The losses in leadership

After browsing all of the media Top 50 under 50Person of the Year, Most Powerful Women articles that rung in the new year, it was so easy for me to get sucked into the exciting thrill of being called a ‘leader’. The praise and recognition is sexy, appealing, and glamorous. Most of the ‘top picks’ of year-end media articles hold high levels of authority or power positions, run large companies or are heads of state.

Yet in truth, leadership is about mobilizing progress toward a collective problem, not holding a position of authority. It’s so easy to blur the lines between leadership and power. What the media leadership conversation fails to depict are the real challenges that make leaders who they are, and most importantly: the losses in leadership.

All next generation leaders face losses. In the business of leadership, we are in the business of sustaining loss. This involves the capacity to hold steady in chaos, to see anger with grace and to meet hatred with compassion. Leadership is about holding people through transitions, receiving anger or tears without backing away and renegotiating loyalties to focus on a collective problem.

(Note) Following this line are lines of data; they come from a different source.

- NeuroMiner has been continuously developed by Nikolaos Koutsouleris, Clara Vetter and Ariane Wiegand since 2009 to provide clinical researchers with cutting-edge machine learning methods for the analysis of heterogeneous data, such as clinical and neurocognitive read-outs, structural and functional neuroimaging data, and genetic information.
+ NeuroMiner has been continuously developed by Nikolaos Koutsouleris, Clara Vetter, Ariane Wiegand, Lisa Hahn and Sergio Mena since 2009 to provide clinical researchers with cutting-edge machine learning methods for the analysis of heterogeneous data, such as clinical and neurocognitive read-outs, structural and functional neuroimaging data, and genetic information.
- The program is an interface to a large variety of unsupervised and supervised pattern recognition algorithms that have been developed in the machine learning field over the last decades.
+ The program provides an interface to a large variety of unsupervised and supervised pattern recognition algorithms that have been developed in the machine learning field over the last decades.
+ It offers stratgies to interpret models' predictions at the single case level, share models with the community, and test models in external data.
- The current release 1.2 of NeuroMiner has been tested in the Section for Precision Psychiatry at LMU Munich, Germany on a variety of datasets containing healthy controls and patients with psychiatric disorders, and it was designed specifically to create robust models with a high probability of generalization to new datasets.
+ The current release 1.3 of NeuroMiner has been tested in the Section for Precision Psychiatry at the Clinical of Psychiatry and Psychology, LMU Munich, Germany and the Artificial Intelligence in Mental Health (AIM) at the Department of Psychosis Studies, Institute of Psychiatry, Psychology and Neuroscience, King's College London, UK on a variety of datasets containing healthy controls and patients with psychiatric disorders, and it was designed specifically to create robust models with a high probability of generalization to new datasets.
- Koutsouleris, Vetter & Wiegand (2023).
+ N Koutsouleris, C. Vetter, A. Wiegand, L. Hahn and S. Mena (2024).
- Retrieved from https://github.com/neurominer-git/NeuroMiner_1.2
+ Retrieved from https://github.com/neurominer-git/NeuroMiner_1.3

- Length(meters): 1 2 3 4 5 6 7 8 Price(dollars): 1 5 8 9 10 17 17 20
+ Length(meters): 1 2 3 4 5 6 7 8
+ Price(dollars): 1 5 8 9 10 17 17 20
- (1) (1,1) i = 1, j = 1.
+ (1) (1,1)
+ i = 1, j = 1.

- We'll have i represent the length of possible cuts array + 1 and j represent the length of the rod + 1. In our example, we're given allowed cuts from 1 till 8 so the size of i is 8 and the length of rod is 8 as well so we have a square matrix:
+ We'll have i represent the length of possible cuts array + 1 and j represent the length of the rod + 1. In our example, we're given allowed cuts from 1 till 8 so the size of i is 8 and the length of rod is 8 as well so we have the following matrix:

We have all grown up with a set of loyalties to our professional and personal community and to prior generations. Our work NOW is to build leaders who are free who act independently and make a contribution to the world both as a creature of systems and as not entirely captured by those systems. A major piece of this is dealing with the losses we face when we step up to our real work in the world, own them, and make big changes in our lives.